### [What you will do]
In the data below, the answer is the run of lines from the line containing "margin-top: 9px ->" through the line containing "html: <div> <span></span>", both included; print it exactly and nothing else.

### [Supplied material]
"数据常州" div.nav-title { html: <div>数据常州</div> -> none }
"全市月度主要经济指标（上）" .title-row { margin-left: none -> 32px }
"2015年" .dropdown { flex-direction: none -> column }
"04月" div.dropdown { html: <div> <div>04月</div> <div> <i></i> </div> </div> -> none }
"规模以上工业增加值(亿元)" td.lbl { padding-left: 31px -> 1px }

--

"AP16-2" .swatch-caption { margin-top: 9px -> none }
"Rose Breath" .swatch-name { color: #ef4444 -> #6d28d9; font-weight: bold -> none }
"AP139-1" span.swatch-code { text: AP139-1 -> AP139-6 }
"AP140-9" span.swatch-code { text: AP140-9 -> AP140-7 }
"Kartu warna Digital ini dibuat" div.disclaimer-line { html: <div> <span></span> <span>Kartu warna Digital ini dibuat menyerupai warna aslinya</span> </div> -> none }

==

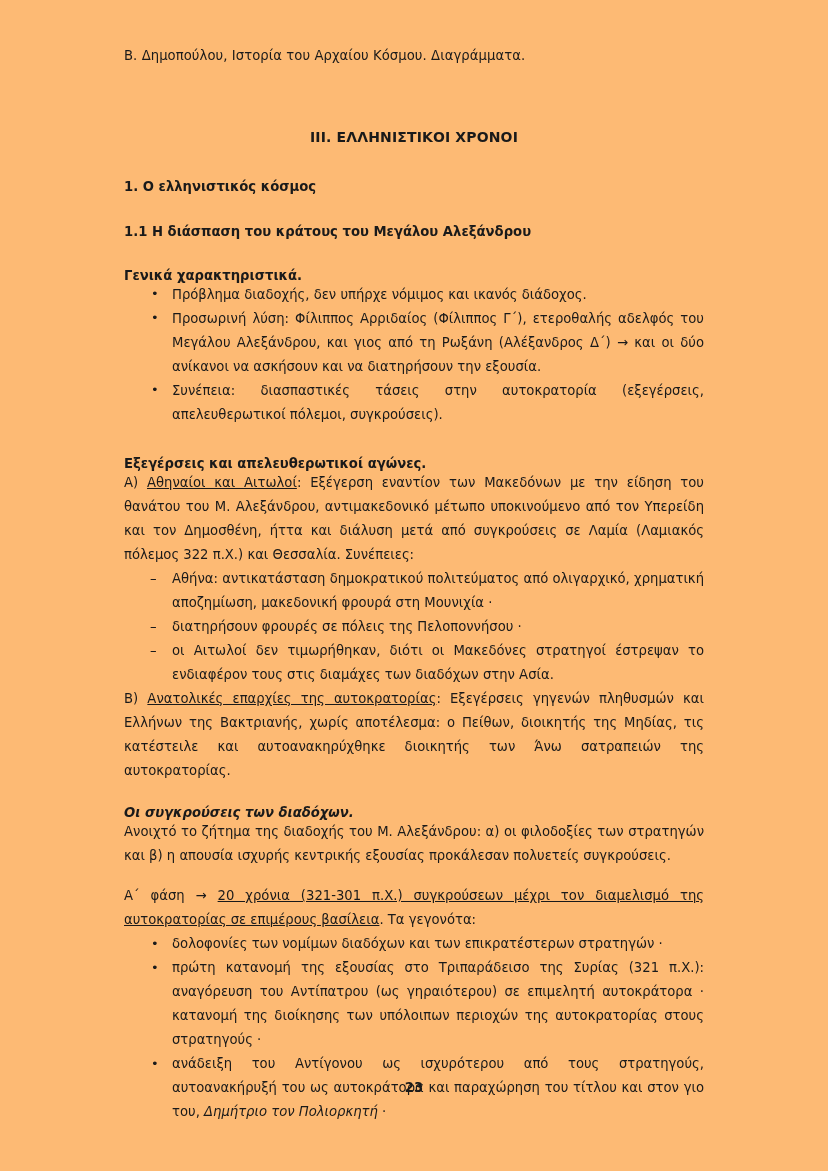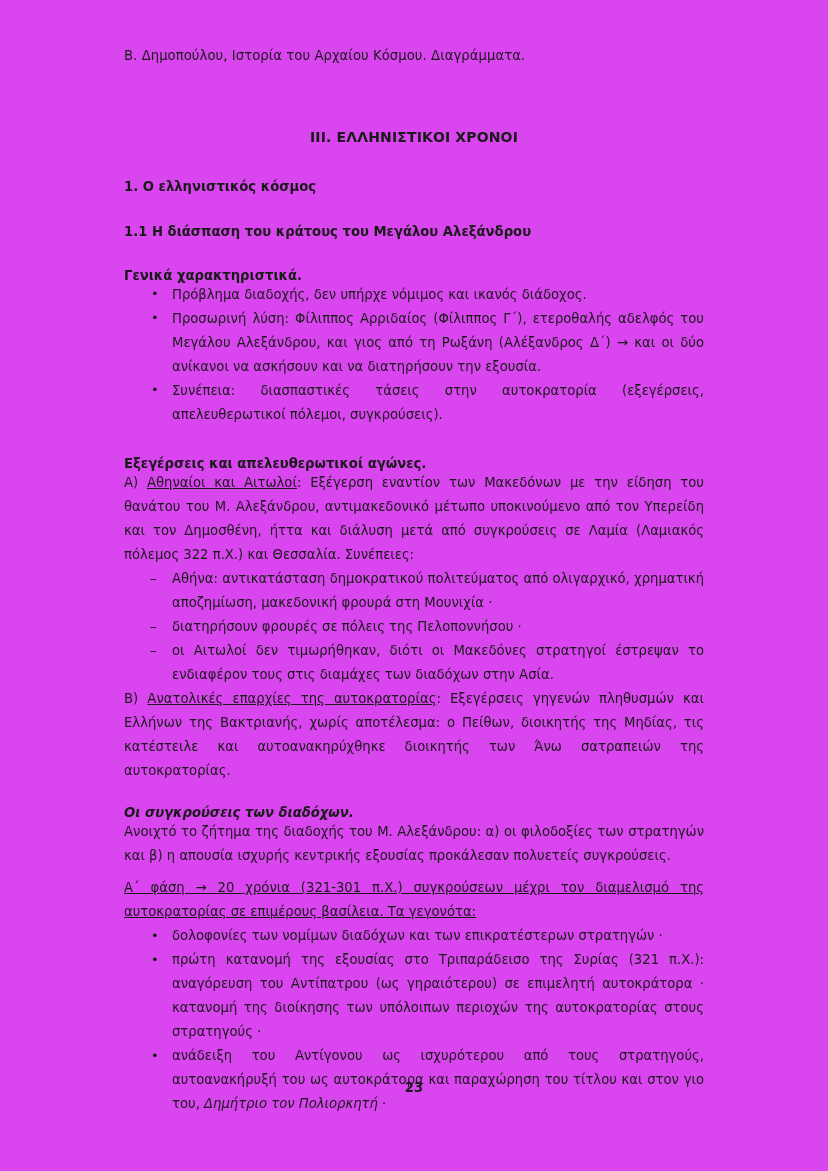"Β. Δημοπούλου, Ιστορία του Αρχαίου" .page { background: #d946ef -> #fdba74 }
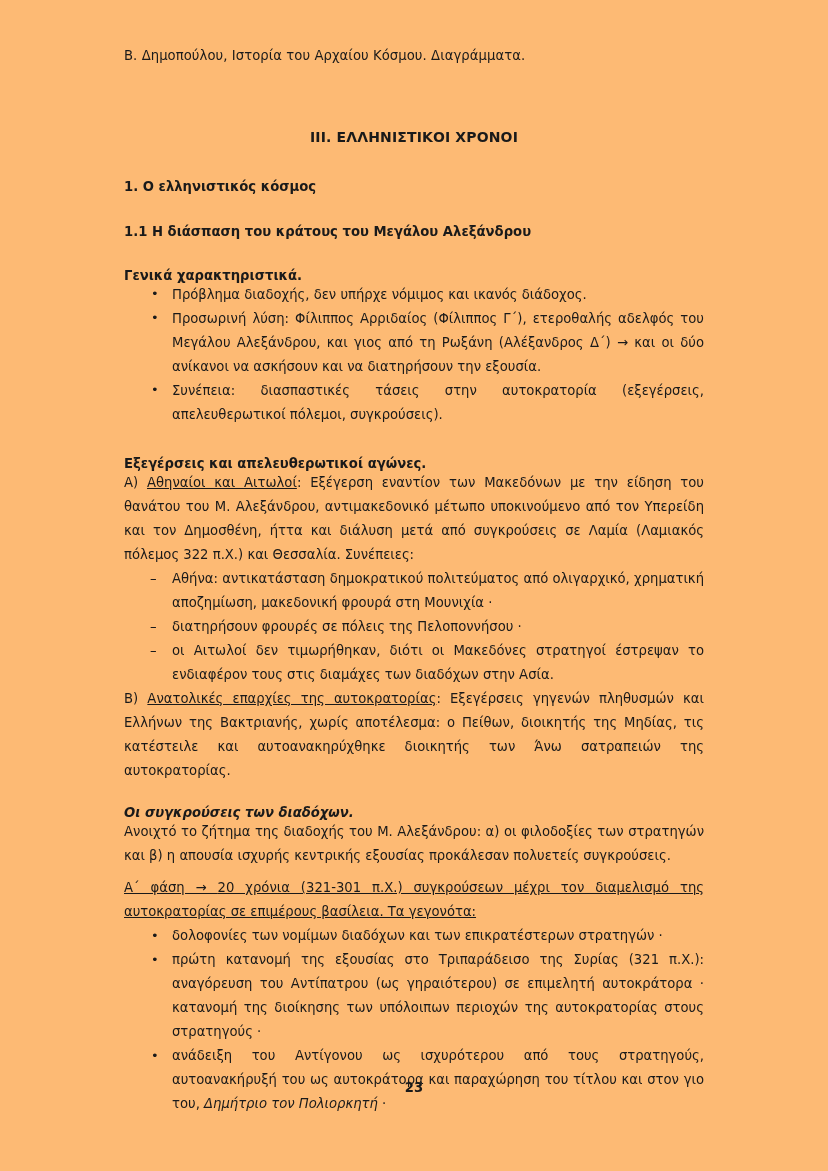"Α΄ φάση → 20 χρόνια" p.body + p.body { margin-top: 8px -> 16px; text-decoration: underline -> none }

### [Result below]
"AP16-2" .swatch-caption { margin-top: 9px -> none }
"Rose Breath" .swatch-name { color: #ef4444 -> #6d28d9; font-weight: bold -> none }
"AP139-1" span.swatch-code { text: AP139-1 -> AP139-6 }
"AP140-9" span.swatch-code { text: AP140-9 -> AP140-7 }
"Kartu warna Digital ini dibuat" div.disclaimer-line { html: <div> <span></span> <span>Kartu warna Digital ini dibuat menyerupai warna aslinya</span> </div> -> none }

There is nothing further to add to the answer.